Rata Honey is produced predominantly from the Southern Rata on the West coast of New Zealand's South Island. While there are eight Rata species (Metrosideros sp.) in New Zealand including some vines as well as trees, Southern Rata (Metrosideros umbellata) is the main honey source.
The Metrosideros genus has around 50 species throughout the Pacific and South East Asia.
Another New Zealand Metrosideros species is Pohutukawa (M. excelsa) known as New Zealand's Christmas tree, also a honey producer, it suffers from flowering at a similar time to other competing nectar sources such as manuka and rewarewa and few examples of Pohutukawa honey have the distinctive characteristics of other Metrosideros species.

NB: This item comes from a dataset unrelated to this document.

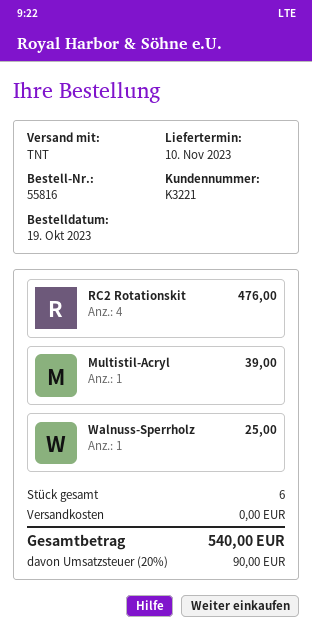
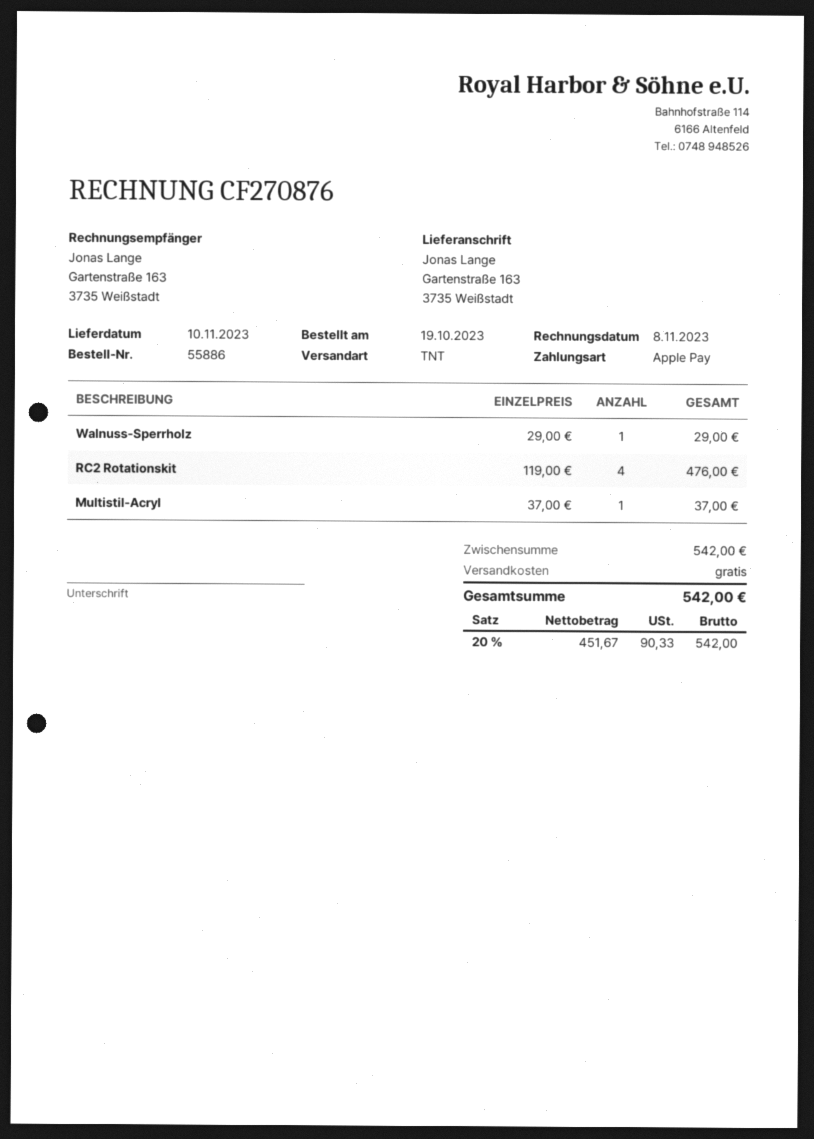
order number: 55816 -> 55886
Multistil-Acryl: 1 for 39.00 -> 1 for 37.00
Walnuss-Sperrholz: 1 for 25.00 -> 1 for 29.00
tax: 20% = 90.00 -> 20% = 90.33
total: 540.00 -> 542.00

ʻōhiʻa lehua (Metrosideros polymorpha) endemic to Hawaii is another well known species and also an excellent honey producer with a similar honey to Rata.
Rata honey is very light in colour averaging 22 mm on the pfund scale (Standard Deviation - SD 13.9mm) and distinctively flavoured with an almost salty taste. The pollen is triangular and typical of the Myrtaceae (Myrtle) family which includes eucalypts, bottle brushes (Callistemons), Australian Ti Trees (Melaleucas) and leptospermums (manuka). Another distinctive feature of the Myrtles is their similarity of flower structure.
A minimum of 45% Rata pollen is required to define a honey as Rata (Moar 1985) but this must be accompanied by other characteristic data in the normal range for Rata honey. Total pollen has an average of 160,000 pollen grains per 10 grams (SD 70,000)
Southern Rata flowers from early January to March. The lowland trees start flowering first and the flowering then progresses up to higher altitudes. In some areas it is possible to see a distinct band of red cutting around the mountainsides, the lower trees having finished flowering. The frequency of the Rata flowering is sporadic, some saying it flowers well every 3 years and spectacularly every 7 years. This is an approximation only as it can flower well for 3 years in a row and not at all some years making the honey supply intermittent. This irregularity of supply is offset by Rata being one of the finest honeys in the World, and when a good flowering coincides with with fine, stable weather, it can produce a prolific crop of high quality with some producers exceeding 100 kilograms per hive.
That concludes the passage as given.